━━━━━ Source material ━━━━━

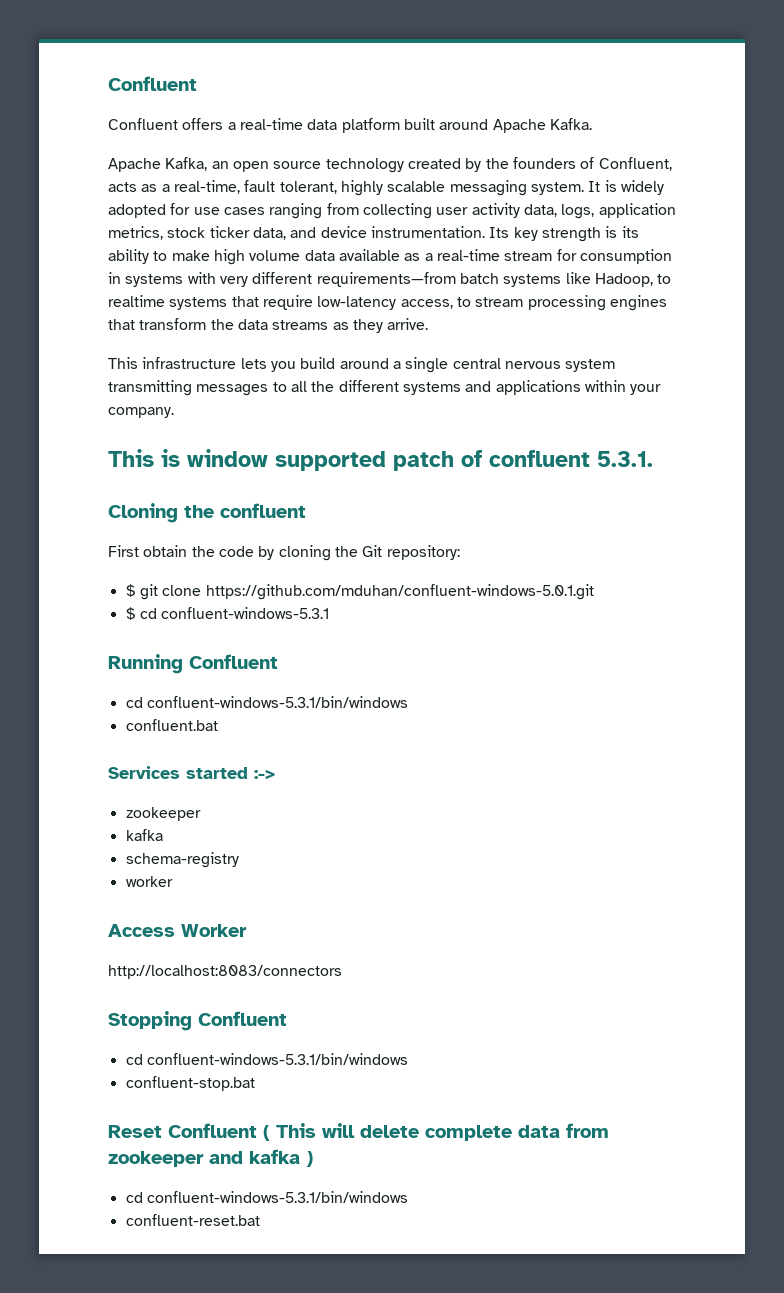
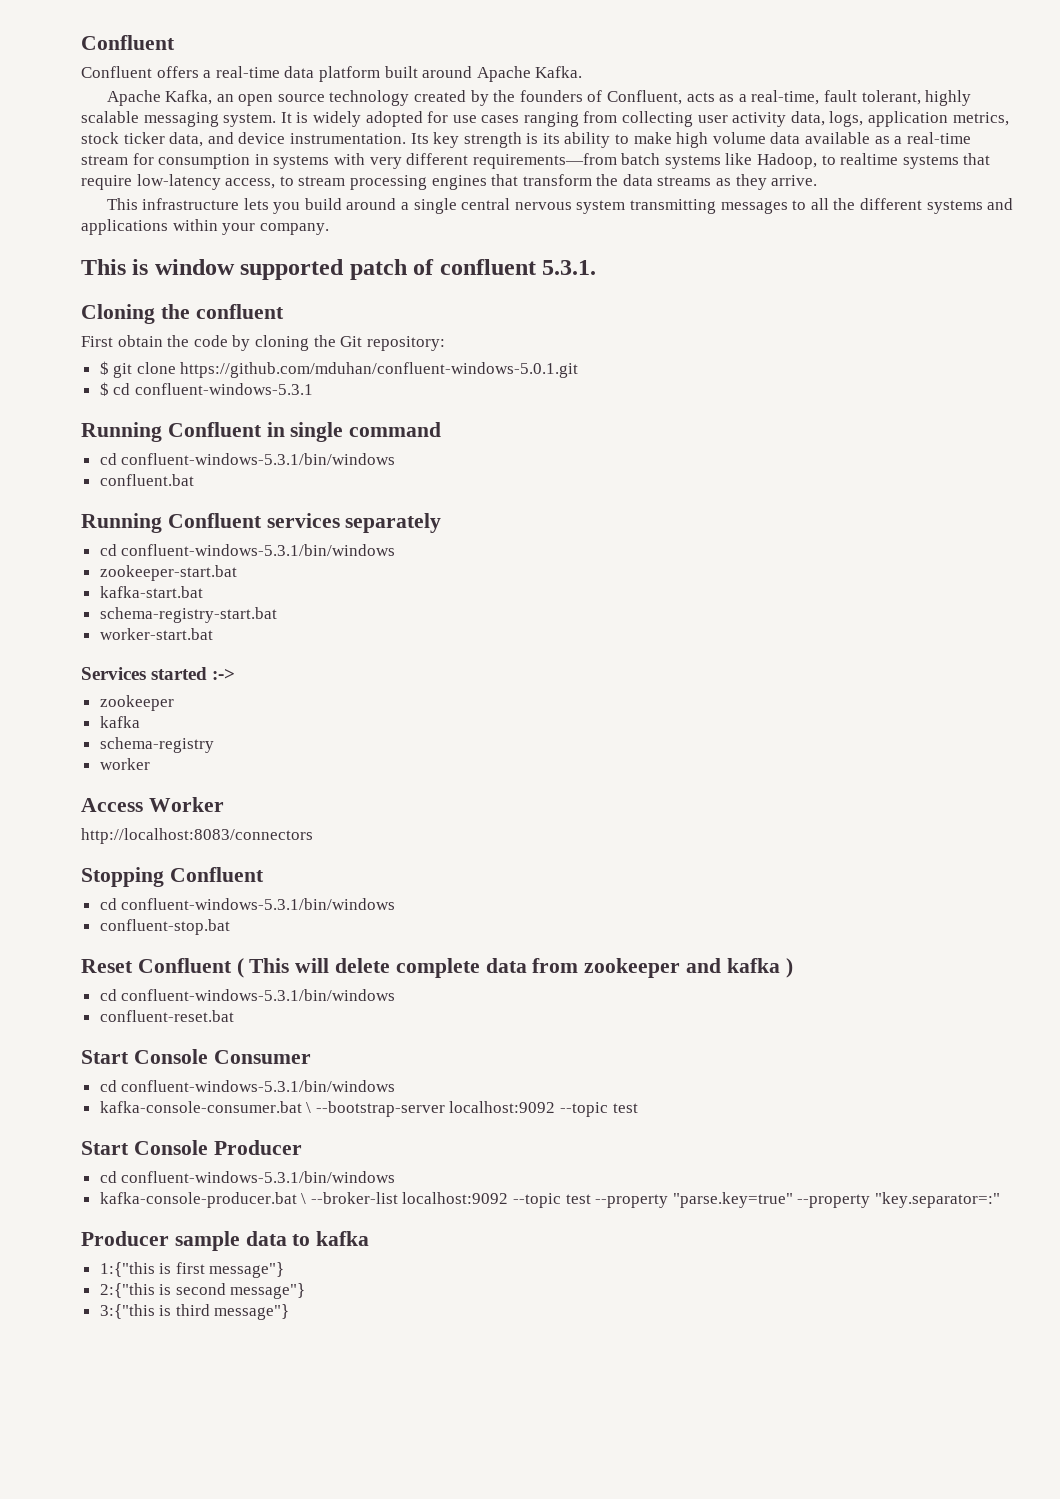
- Running Confluent
+ Running Confluent in single command
+ Running Confluent services separately
+ cd confluent-windows-5.3.1/bin/windows
+ zookeeper-start.bat
+ kafka-start.bat
+ schema-registry-start.bat
+ worker-start.bat
+ Start Console Consumer
+ cd confluent-windows-5.3.1/bin/windows
+ kafka-console-consumer.bat \ --bootstrap-server localhost:9092 --topic test
+ Start Console Producer
+ cd confluent-windows-5.3.1/bin/windows
+ kafka-console-producer.bat \ --broker-list localhost:9092 --topic test --property "parse.key=true" --property "key.separator=:"
+ Producer sample data to kafka
+ 1:{"this is first message"}
+ 2:{"this is second message"}
+ 3:{"this is third message"}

━━━━━

> **What you are asked to do**
Please output exactly the lines from the one containing "Start Console Consumer" through the end of the records, both included.

> **Exercise solution**
+ Start Console Consumer
+ cd confluent-windows-5.3.1/bin/windows
+ kafka-console-consumer.bat \ --bootstrap-server localhost:9092 --topic test
+ Start Console Producer
+ cd confluent-windows-5.3.1/bin/windows
+ kafka-console-producer.bat \ --broker-list localhost:9092 --topic test --property "parse.key=true" --property "key.separator=:"
+ Producer sample data to kafka
+ 1:{"this is first message"}
+ 2:{"this is second message"}
+ 3:{"this is third message"}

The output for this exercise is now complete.